On Thu, 17 Aug 2000, Sean Murphy wrote:

> I'm currently looking at routing of packets using the MNS software in my
> simulation. I'm looking at reasonably large scenarios (250 nodes) and I
> want to ensure that packets are being routed correctly through my
> network. nam seems best suited to this. However, even for short
> simulations, the nam trace files are very large - this means that the sim
> times are quite long and also that they hog large amounts of disk space.

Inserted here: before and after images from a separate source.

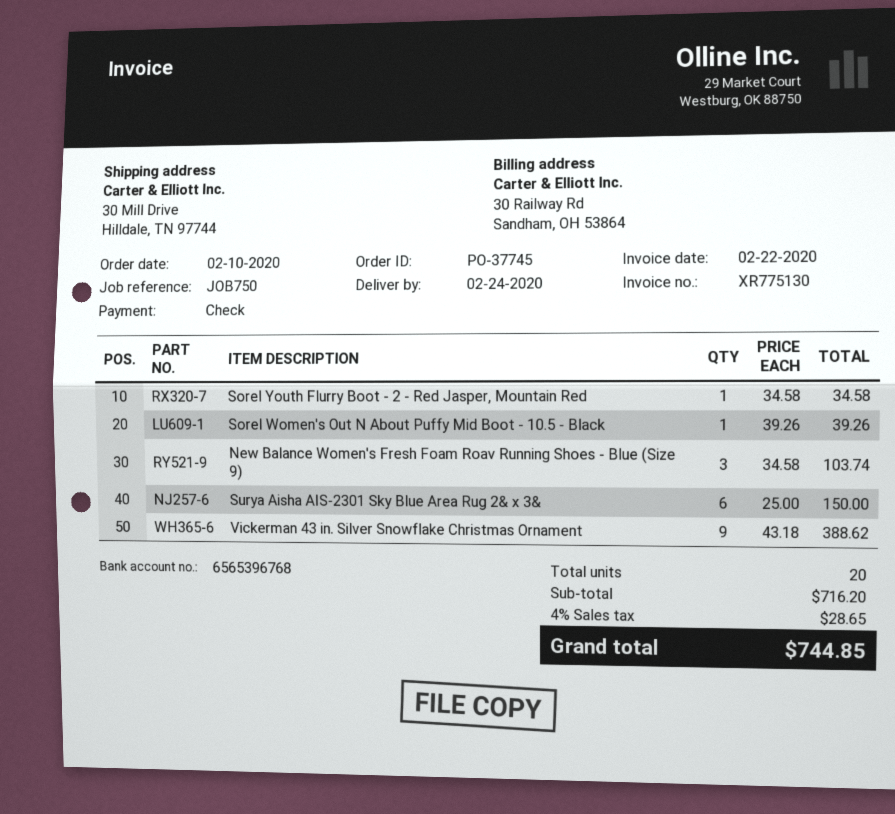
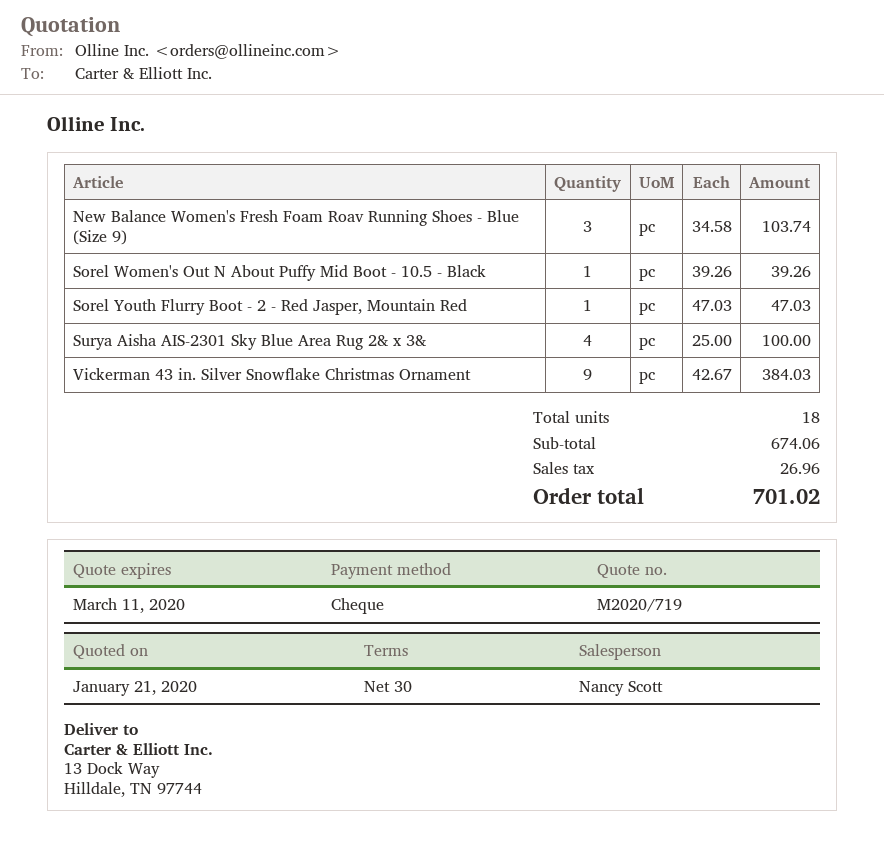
ship to: 30 Mill Drive, Hilldale, TN 97744 -> 13 Dock Way, Hilldale, TN 97744
Sorel Youth Flurry Boot - 2 - Red Jasper, Mountain Red: 1 x 34.58 = 34.58 -> 1 x 47.03 = 47.03
Surya Aisha AIS-2301 Sky Blue Area Rug 2& x 3&: 6 x 25.00 = 150.00 -> 4 x 25.00 = 100.00
Vickerman 43 in. Silver Snowflake Christmas Ornament: 9 x 43.18 = 388.62 -> 9 x 42.67 = 384.03
total quantity: 20 -> 18
subtotal: 716.20 -> 674.06
tax: 28.65 -> 26.96
total: 744.85 -> 701.02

   set nf [open "| gzip -c > output.nam.gz" w]
   $ns namtrace-all $nf

is your friend.

> Ideally, what I would like is for nam to log *just* the events related to
> some particular set of flows that I identify (somehow). Has anyone done
> this before?

I think you could pipe into a filter first that examines the nam stuff
line by line and filters on a colour set by flowid. Not quite as easy
as doing same for .tr stuff...

But really, what I think is needed in ns (a la that debug_
functionality idea allman had) is a global don't-trace or trace flag
(bound var) that is inherited by all created objects, and which can be
set explicitly for each object to tell trace-all and namtrace-all
what to record. So that you can do e.g.

   set ns [new Simulator]
   $ns set trace_ 0 ;# disable all tracing - trace-alls record nothing
   set node0 [$ns node]
   $node0 set trace_ 1 ;# enable tracing just for this node

   set agent0 [new Agent/UDP]
   $agent0 set trace_ 1 ;# enable tracing for this agent.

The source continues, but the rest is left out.